Saved entries:
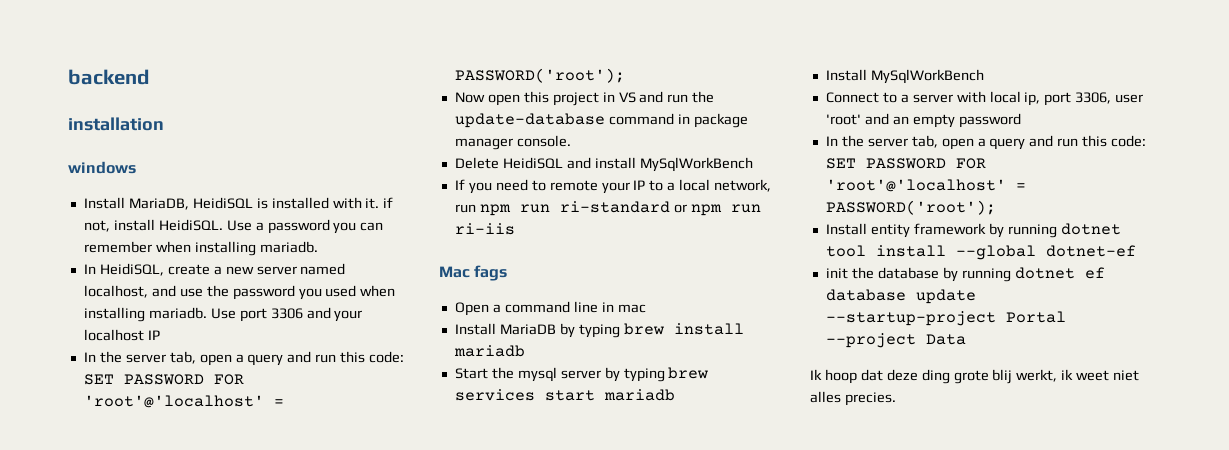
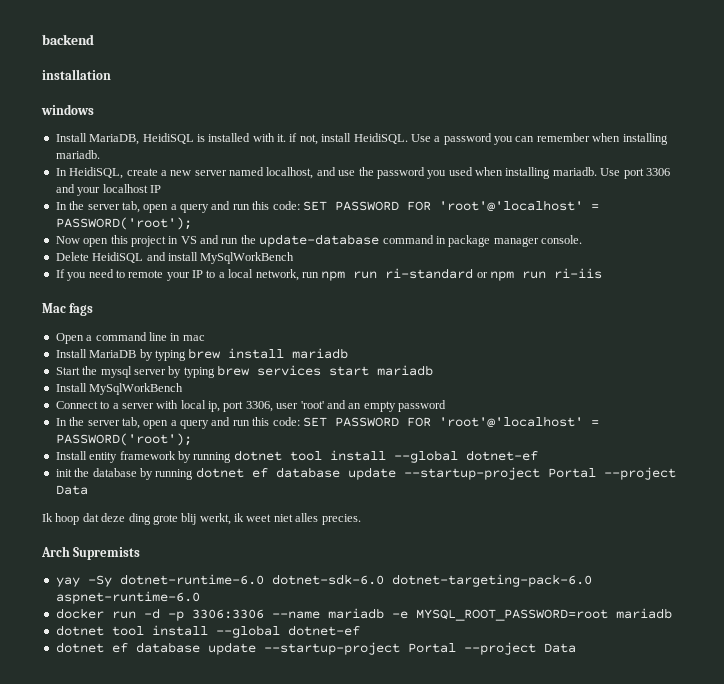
(896, 399) none -> [41,546,141,560] [55,574,592,587] [55,591,200,604] [55,608,672,621] [55,625,360,638] [55,642,576,655] // Arch Supremists // yay -Sy dotnet-runtime-6.0 dotnet-sdk-6.0 dotnet-targeting-pack-6.0 aspnet-runtime-6.0 // docker run -d -p 3306:3306 --name mariadb -e MYSQL_ROOT_PASSWORD=root mariadb // dotnet tool install --global dotnet-ef // dotnet ef database update --startup-project Portal --project Data

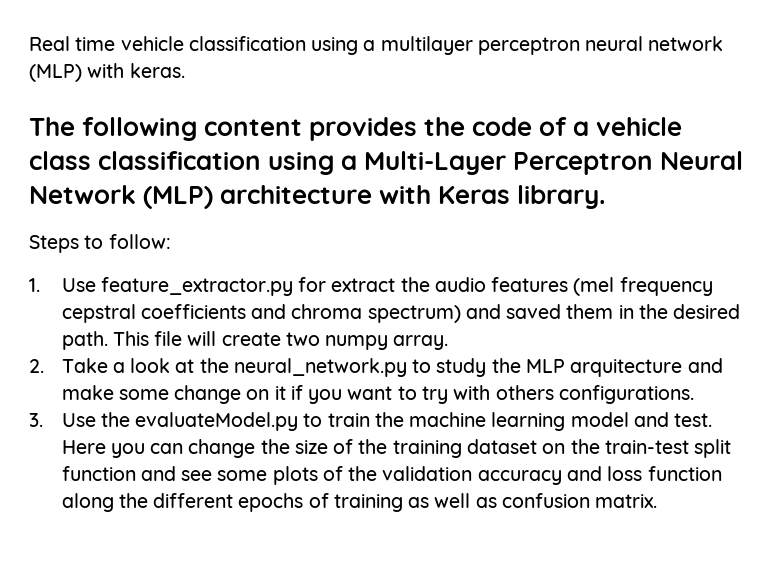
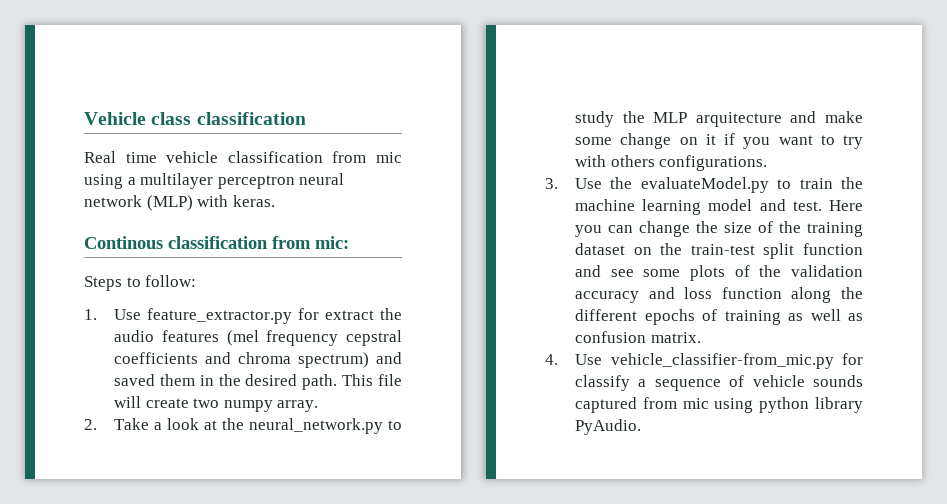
(29, 43) none -> [84,112,306,125] Vehicle class classification //
(306, 43) none -> [332,151,402,163] from mic
[29,117,683,141] [29,151,744,175] [29,185,606,209] The following content provides the code of a vehicle class classification using a Multi-Layer Perceptron Neural Network (MLP) architecture with Keras library. -> [84,236,349,249] Continous classification from mic:
(658, 501) none -> [545,353,863,369] [575,375,863,391] [575,397,863,413] [575,419,642,435] // 4. Use vehicle_classifier-from_mic.py for classify a sequence of vehicle sounds captured from mic using python library PyAudio.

Task requirements
Nothing except a number is needed: how many lines of the entries contain the word "classification"?

Exercise output
2